The new memorandum contains about 38 pages in its unclassified version, with a classified appendix. Some of its conclusions are obvious: It rules out, for example, ever letting A.I. systems decide when to launch nuclear weapons; that is left to the president as commander in chief.

While it seems clear that no one would want the fate of millions to hang on an algorithm’s pick, the explicit statement is part of an effort to lure China into deeper talks about limits on high-risk applications of artificial intelligence. An initial conversation with China on the topic, conducted in Europe this past spring, made no real progress.

“This focuses attention on the issue of how these tools affect the most critical decisions governments make,” said Herb Lin, a Stanford University scholar who has spent years examining the intersection of artificial intelligence and nuclear decision-making.

“Obviously, no one is going to give the nuclear codes to ChatGPT,” Dr. Lin said. “But there is a remaining question about how much information that the president is getting is processed and filtered through A.I. systems — and whether that is a bad thing.”

The memorandum requires an annual report to the president, assembled by the Energy Department, about the “radiological and nuclear risk” of “frontier” A.I. models that may make it easier to assemble or test nuclear weapons. There are similar deadlines for regular classified evaluations of how A.I. models could make it possible “to generate or exacerbate deliberate chemical and biological threats.”
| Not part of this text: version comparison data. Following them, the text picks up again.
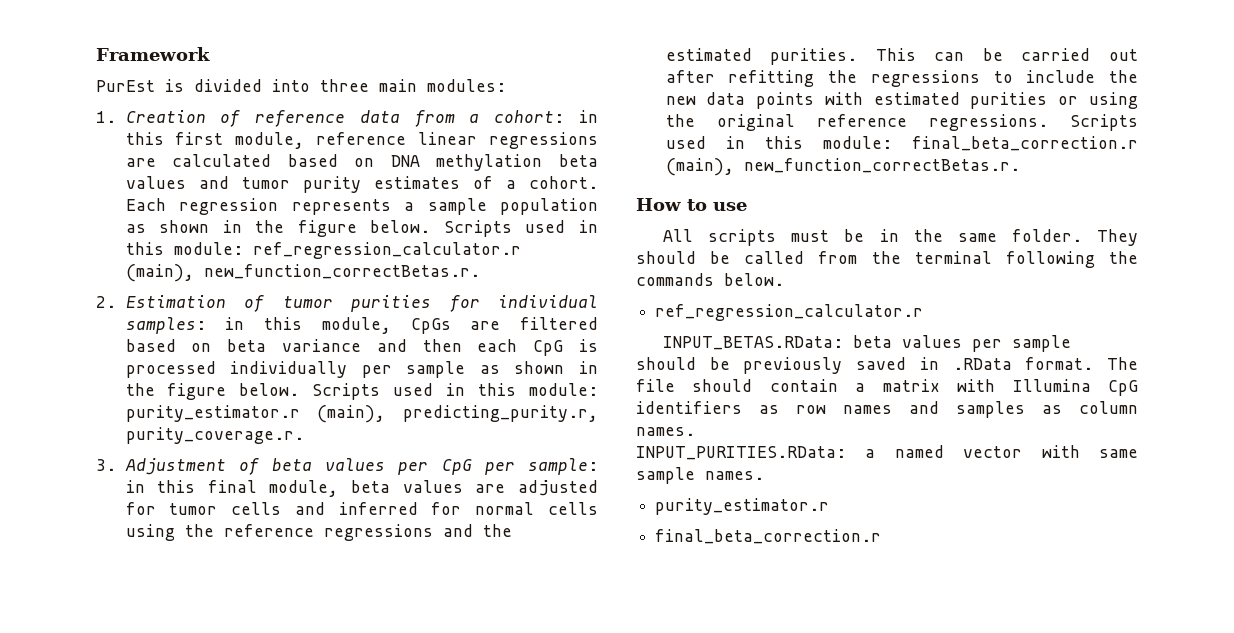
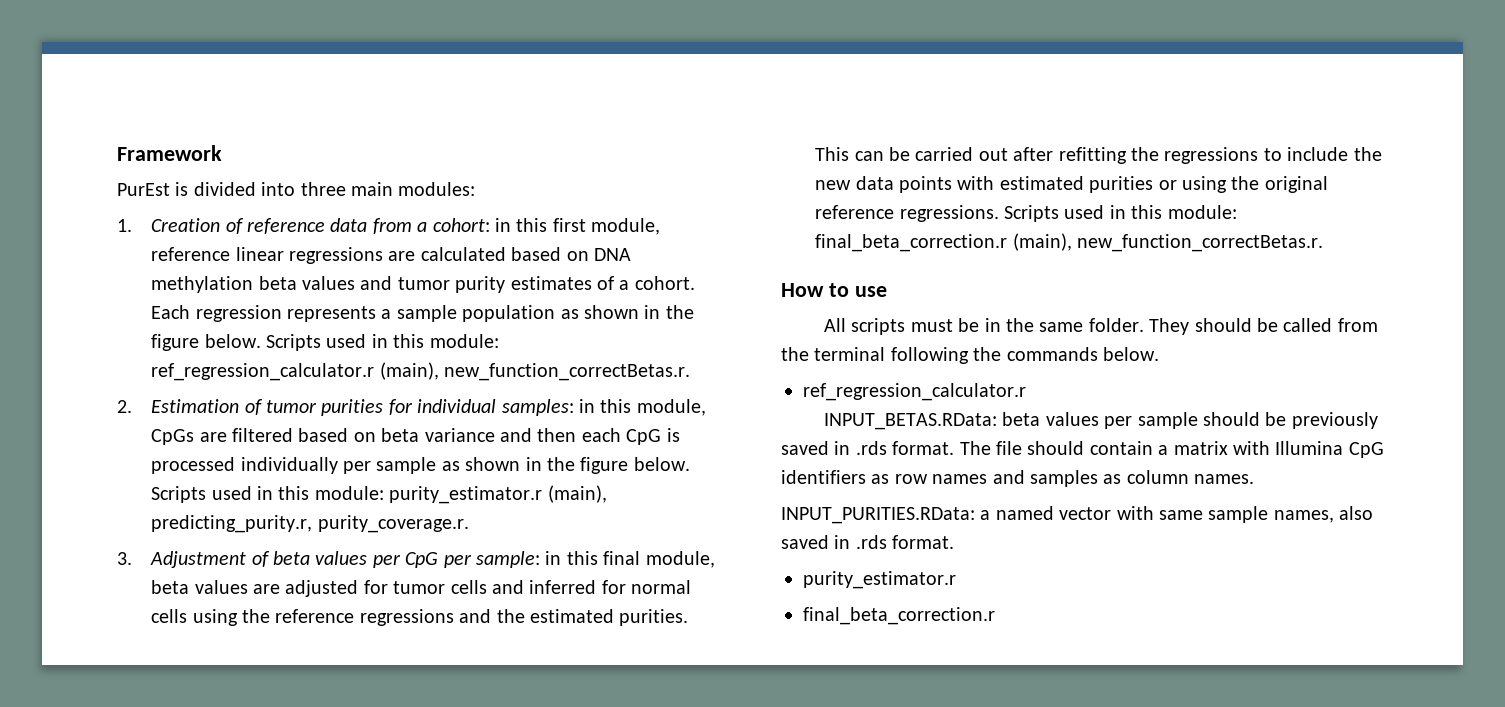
- INPUT_BETAS.RData: beta values per sample should be previously saved in .RData format.
+ INPUT_BETAS.RData: beta values per sample should be previously saved in .rds format.
- INPUT_PURITIES.RData: a named vector with same sample names.
+ INPUT_PURITIES.RData: a named vector with same sample names, also saved in .rds format.

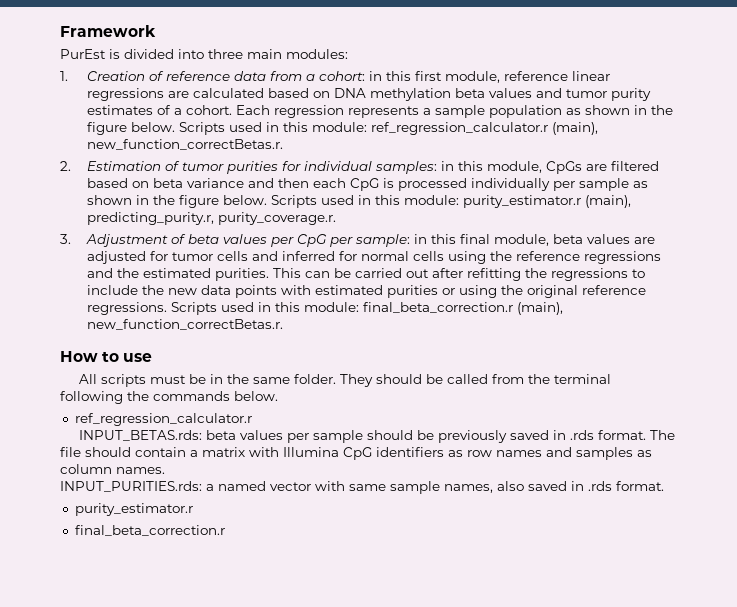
- INPUT_BETAS.RData: beta values per sample should be previously saved in .rds format.
+ INPUT_BETAS.rds: beta values per sample should be previously saved in .rds format.
- INPUT_PURITIES.RData: a named vector with same sample names, also saved in .rds format.
+ INPUT_PURITIES.rds: a named vector with same sample names, also saved in .rds format.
It is the latter two threats that most worry arms experts, who note that getting the materials for chemical and biological weapons on the open market is far easier than obtaining bomb-grade uranium or plutonium, needed for nuclear weapons.

But the rules for nonnuclear weapons are murkier. The memorandum draws from previous government mandates intended to keep human decision makers “in the loop” of targeting decisions, or overseeing A.I. tools that may be used to pick targets. But such mandates often slow response times. That is especially difficult if Russia and China begin to make greater use of fully autonomous weapons that operate at blazing speeds because humans are removed from battlefield decisions.
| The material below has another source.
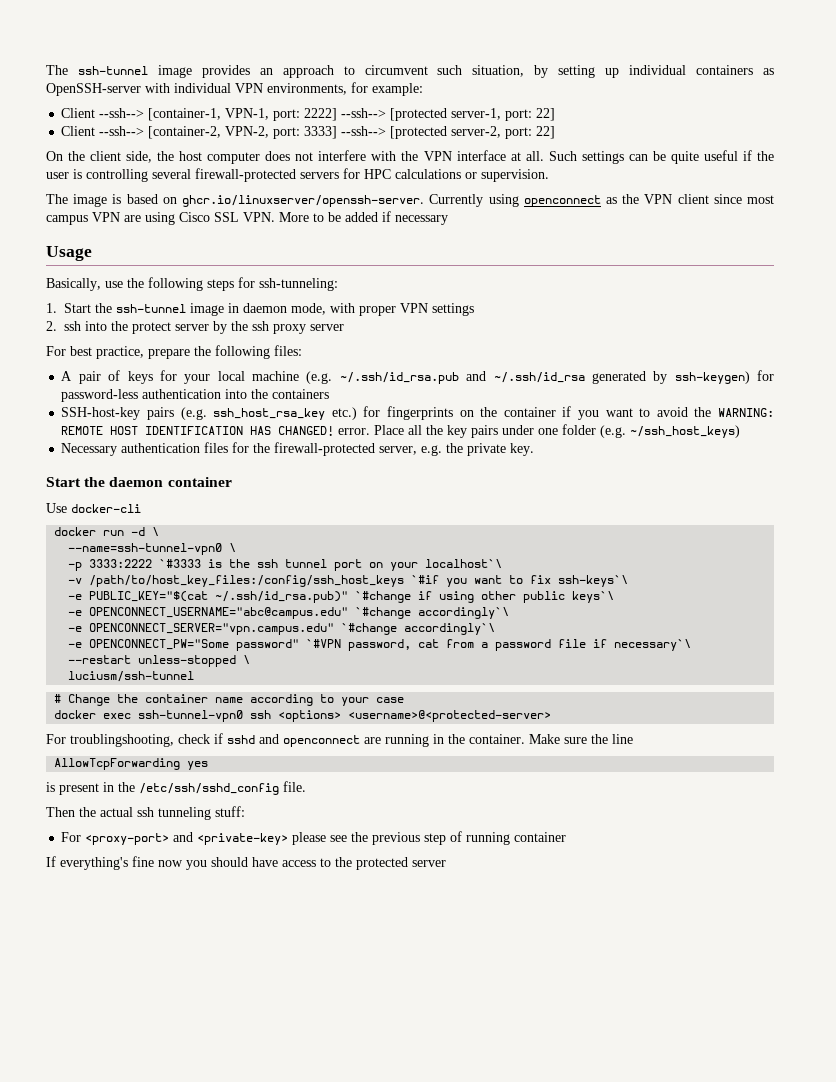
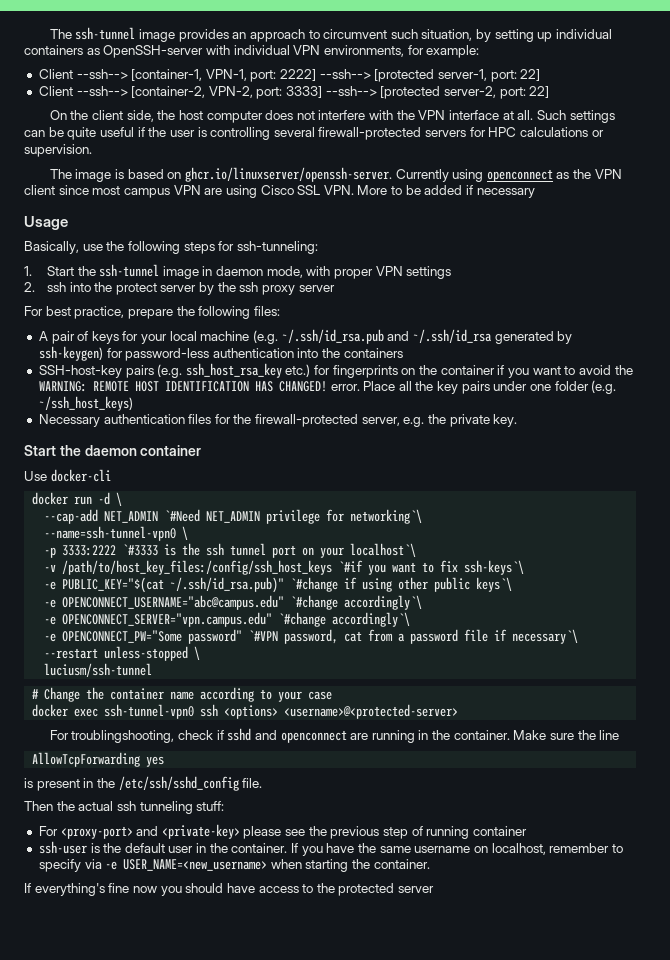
+ --cap-add NET_ADMIN `#Need NET_ADMIN privilege for networking`\
+ ssh-user is the default user in the container. If you have the same username on localhost, remember to specify via -e USER_NAME=<new_username> when starting the container.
The new guardrails would also prohibit letting artificial intelligence tools make a decision on granting asylum. And they would forbid tracking someone based on ethnicity or religion, or classifying someone as a “known terrorist” without a human weighing in.
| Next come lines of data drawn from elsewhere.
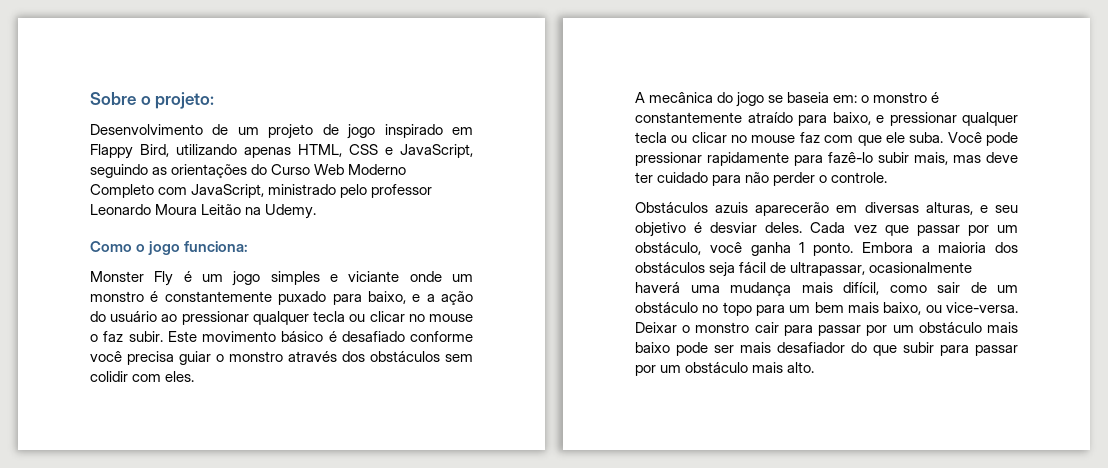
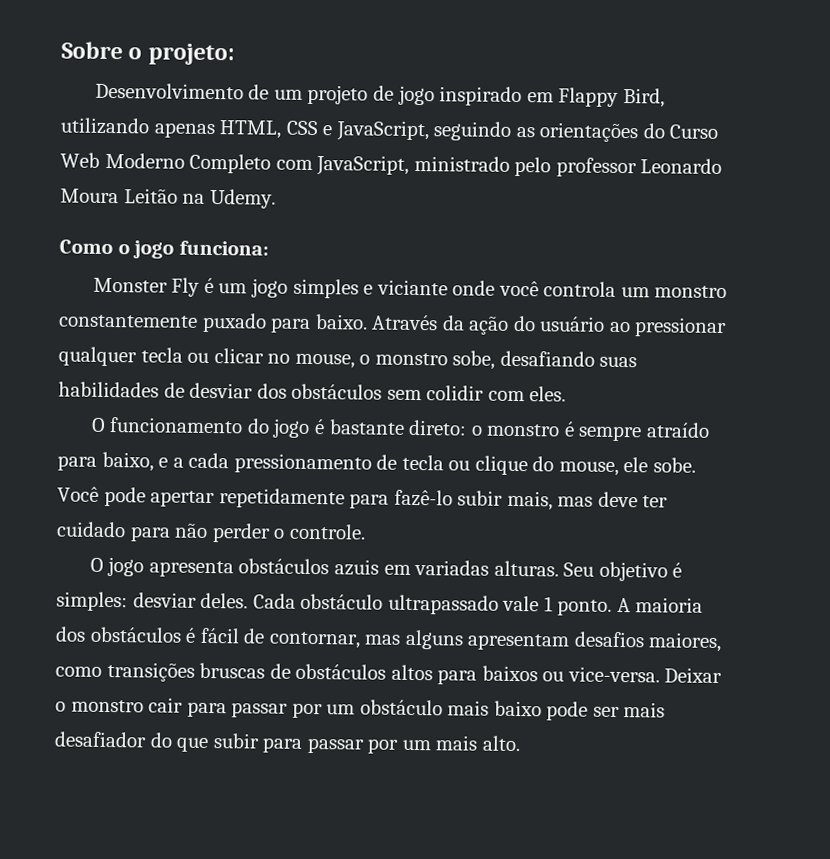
- Monster Fly é um jogo simples e viciante onde um monstro é constantemente puxado para baixo, e a ação do usuário ao pressionar qualquer tecla ou clicar no mouse o faz subir. Este movimento básico é desafiado conforme você precisa guiar o monstro através dos obstáculos sem colidir com eles.
+ Monster Fly é um jogo simples e viciante onde você controla um monstro constantemente puxado para baixo. Através da ação do usuário ao pressionar qualquer tecla ou clicar no mouse, o monstro sobe, desafiando suas habilidades de desviar dos obstáculos sem colidir com eles.
- A mecânica do jogo se baseia em: o monstro é constantemente atraído para baixo, e pressionar qualquer tecla ou clicar no mouse faz com que ele suba. Você pode pressionar rapidamente para fazê-lo subir mais, mas deve ter cuidado para não perder o controle.
+ O funcionamento do jogo é bastante direto: o monstro é sempre atraído para baixo, e a cada pressionamento de tecla ou clique do mouse, ele sobe. Você pode apertar repetidamente para fazê-lo subir mais, mas deve ter cuidado para não perder o controle.
- Obstáculos azuis aparecerão em diversas alturas, e seu objetivo é desviar deles.
+ O jogo apresenta obstáculos azuis em variadas alturas. Seu objetivo é simples: desviar deles.
- Cada vez que passar por um obstáculo, você ganha 1 ponto. Embora a maioria dos obstáculos seja fácil de ultrapassar, ocasionalmente haverá uma mudança mais difícil, como sair de um obstáculo no topo para um bem mais baixo, ou vice-versa.
+ Cada obstáculo ultrapassado vale 1 ponto. A maioria dos obstáculos é fácil de contornar, mas alguns apresentam desafios maiores, como transições bruscas de obstáculos altos para baixos ou vice-versa.
- Deixar o monstro cair para passar por um obstáculo mais baixo pode ser mais desafiador do que subir para passar por um obstáculo mais alto.
+ Deixar o monstro cair para passar por um obstáculo mais baixo pode ser mais desafiador do que subir para passar por um mais alto.

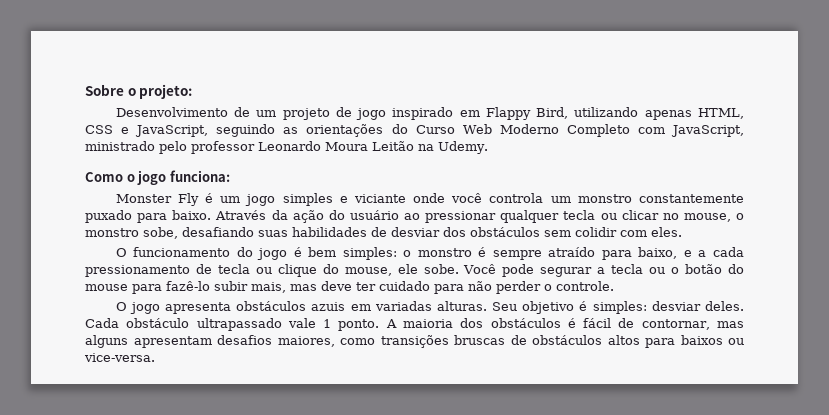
- O funcionamento do jogo é bastante direto: o monstro é sempre atraído para baixo, e a cada pressionamento de tecla ou clique do mouse, ele sobe.
+ O funcionamento do jogo é bem simples: o monstro é sempre atraído para baixo, e a cada pressionamento de tecla ou clique do mouse, ele sobe.
- Você pode apertar repetidamente para fazê-lo subir mais, mas deve ter cuidado para não perder o controle.
+ Você pode segurar a tecla ou o botão do mouse para fazê-lo subir mais, mas deve ter cuidado para não perder o controle.
- Deixar o monstro cair para passar por um obstáculo mais baixo pode ser mais desafiador do que subir para passar por um mais alto.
Perhaps the most intriguing part of the order is that it treats private-sector advances in artificial intelligence as national assets that need to be protected from spying or theft by foreign adversaries, much as early nuclear weapons were. The order calls for intelligence agencies to begin protecting work on large language models or the chips used to power their development as national treasures, and to provide private-sector developers with up-to-the-minute intelligence to safeguard their inventions.

It empowers a new and still-obscure organization, the A.I. Safety Institute, housed within the National Institute of Standards and Technology, to help inspect A.I. tools before they are released to ensure they could not aid a terrorist group in building biological weapons or help a hostile nation like North Korea improve the accuracy of its missiles.

And it describes at length efforts to bring the best A.I. specialists from around the world to the United States, much as the country sought to attract nuclear and military scientists after World War II, rather than risk them working for a rival like Russia.